Increased regulation through permitting has been proposed to prevent excessive harvest pressure. To this end, North Carolina has instituted a permitting system charging $0.50 per pound of collected Ramp for up to 500 pounds of commercial collection (Edgar et al. 2012). Collection of Ramp for personal use is unregulated up to a total of five pounds. Cultivation is another possible method of supplying markets with sustainable Ramps. Given the appropriate conditions, the plant can be cultivated easily (Davis and Greenfield 2002). Given proper conditions, the species can be cultivated through seed or vegetative propagation. Some evidence suggests that given high soil moisture and proper temperature conditions, the species could be cultivated in open agricultural fields (Vasseur and Gagnon 1994). Some reluctance exists with regard to cultivated Ramp, however, with some of the culinary appeal being driven by trends emphasizing local and foraged foods (Sen 2011). Labeling has also been proposed including issuance of sustainable harvest labeling for Non-Timber Forest Products (NTFP) (Edgar et al. 2012).
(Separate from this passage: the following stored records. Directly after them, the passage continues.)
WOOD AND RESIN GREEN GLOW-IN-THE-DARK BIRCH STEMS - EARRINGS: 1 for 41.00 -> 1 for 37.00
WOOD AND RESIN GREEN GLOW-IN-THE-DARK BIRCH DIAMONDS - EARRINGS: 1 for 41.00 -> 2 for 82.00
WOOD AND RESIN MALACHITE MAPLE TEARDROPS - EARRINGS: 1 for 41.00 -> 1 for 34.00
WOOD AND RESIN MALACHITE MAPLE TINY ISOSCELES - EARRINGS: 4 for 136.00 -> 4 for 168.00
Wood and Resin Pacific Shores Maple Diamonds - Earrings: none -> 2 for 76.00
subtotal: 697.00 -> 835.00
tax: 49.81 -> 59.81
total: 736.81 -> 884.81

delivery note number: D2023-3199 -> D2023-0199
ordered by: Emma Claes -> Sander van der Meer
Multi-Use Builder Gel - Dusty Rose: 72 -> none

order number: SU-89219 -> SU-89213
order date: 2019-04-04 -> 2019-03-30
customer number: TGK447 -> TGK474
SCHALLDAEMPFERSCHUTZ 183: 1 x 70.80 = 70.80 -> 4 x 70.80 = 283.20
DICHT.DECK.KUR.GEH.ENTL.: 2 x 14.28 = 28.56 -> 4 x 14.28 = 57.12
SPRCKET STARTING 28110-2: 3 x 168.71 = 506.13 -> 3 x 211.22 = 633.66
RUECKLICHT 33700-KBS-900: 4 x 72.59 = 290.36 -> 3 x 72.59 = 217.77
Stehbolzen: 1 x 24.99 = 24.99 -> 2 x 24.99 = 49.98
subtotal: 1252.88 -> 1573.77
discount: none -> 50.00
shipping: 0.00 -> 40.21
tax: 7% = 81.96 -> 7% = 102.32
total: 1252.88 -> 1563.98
Reintroduction of Ramp has occurred in Quebec since 1999 through the SEM’AIL project. Between 2000 and 2004 one million seeds were distributed to private owners of properties including maple forests and 440,000 seized bulbs have been replanted (SEM’AIL 2018). These reintroduction efforts have successfully established subpopulations at 80% of selected sites.
Conservation measures impacting Ramp may have added benefits to medicinal species that co-occur and are commonly harvested in conjunction with Ramp including mayapple (Podophyllum peltatum), trillium (Trillum spp.), bloodroot (Sanguinaria canadensis), and black cohosh (Actea racemosa) (Edgar et al. 2012).